A word-for-word copy of the records that follow is needed, with every picture omitted.

→ Excerpts from a dataset
--------------------
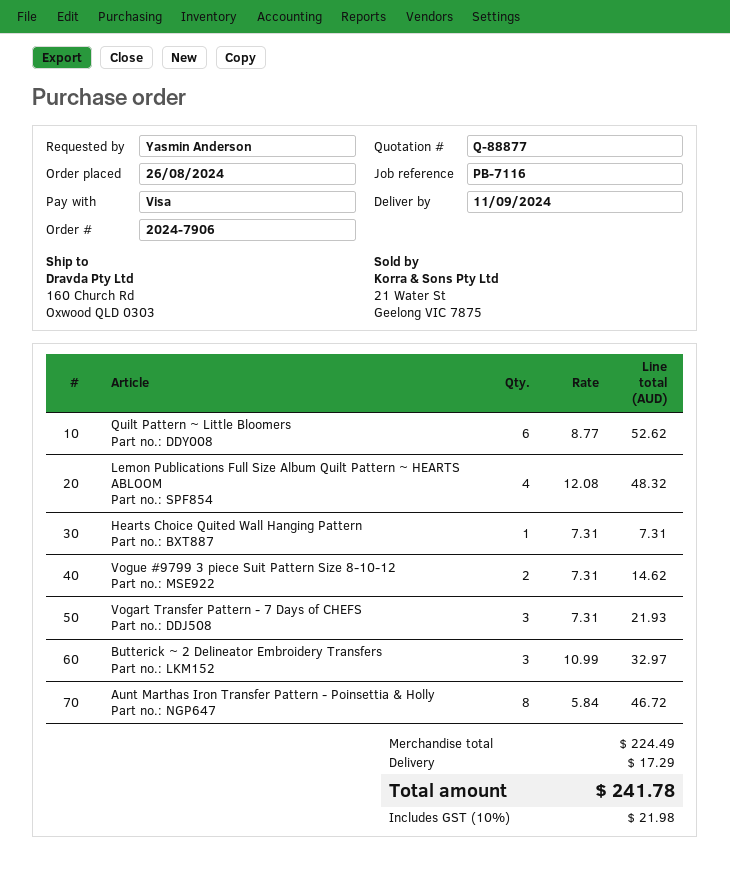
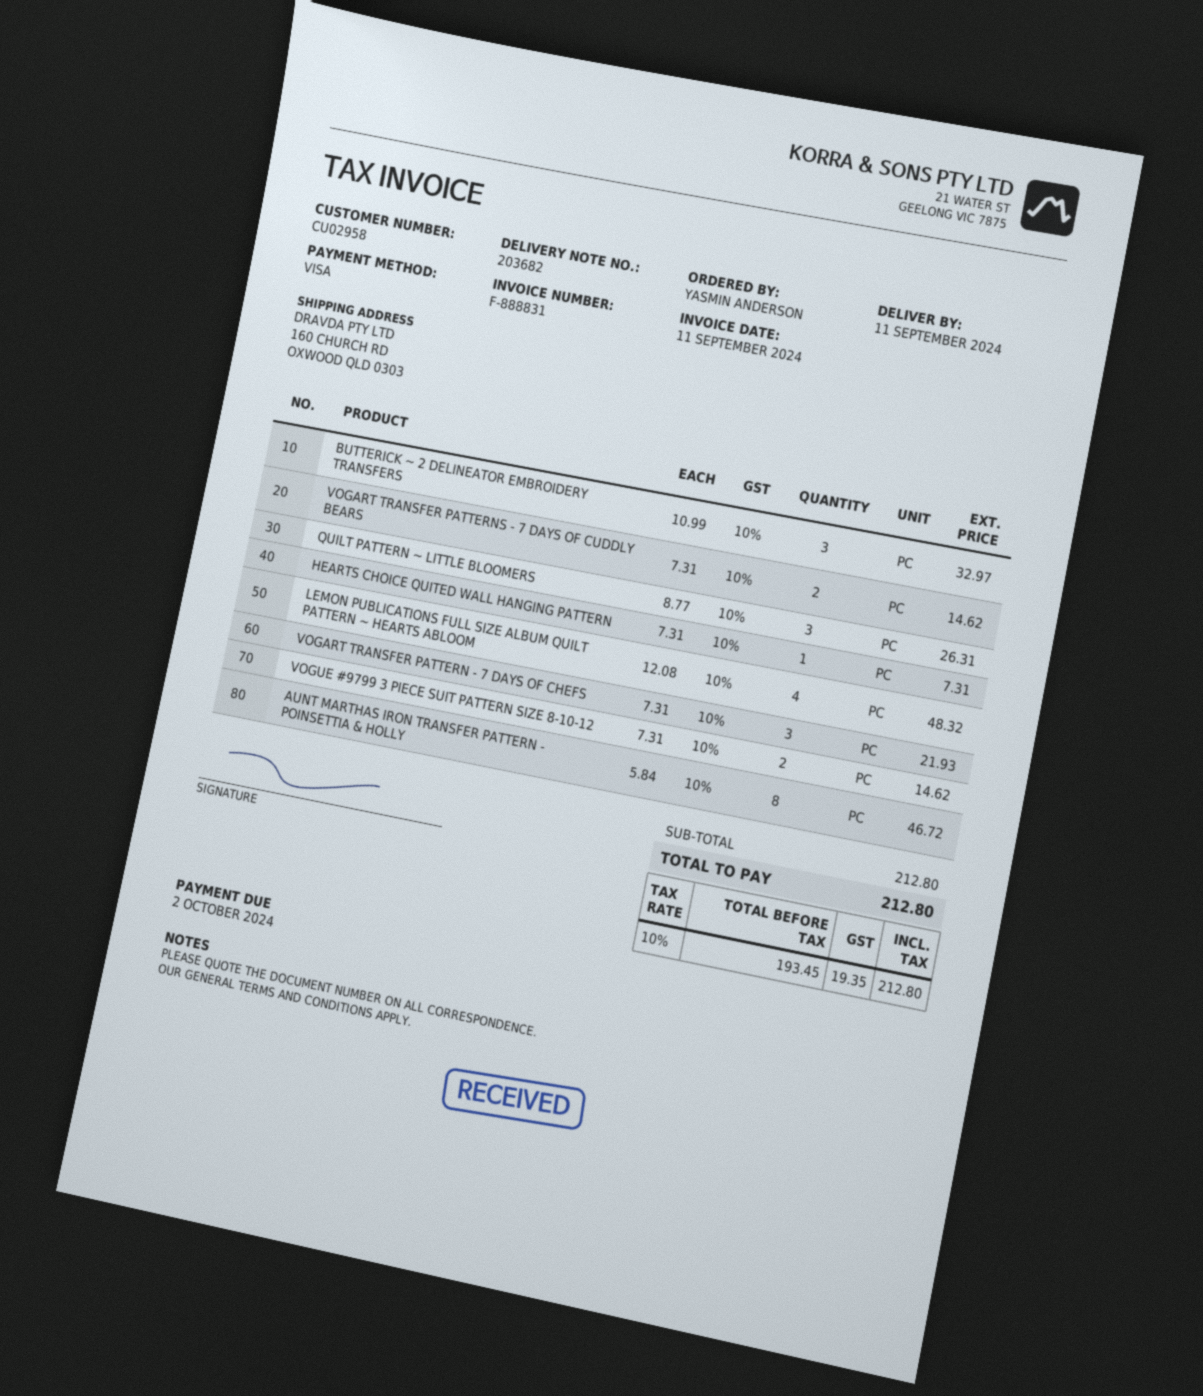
Quilt Pattern ~ Little Bloomers: 6 x 8.77 = 52.62 -> 3 x 8.77 = 26.31
VOGART TRANSFER PATTERNS - 7 DAYS OF CUDDLY BEARS: none -> 2 x 7.31 = 14.62
subtotal: 224.49 -> 212.80
shipping: 17.29 -> none
tax: 10% = 21.98 -> 10% = 19.35
total: 241.78 -> 212.80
--------------------
→ Response for this exercise
Quilt Pattern ~ Little Bloomers: 6 x 8.77 = 52.62 -> 3 x 8.77 = 26.31
VOGART TRANSFER PATTERNS - 7 DAYS OF CUDDLY BEARS: none -> 2 x 7.31 = 14.62
subtotal: 224.49 -> 212.80
shipping: 17.29 -> none
tax: 10% = 21.98 -> 10% = 19.35
total: 241.78 -> 212.80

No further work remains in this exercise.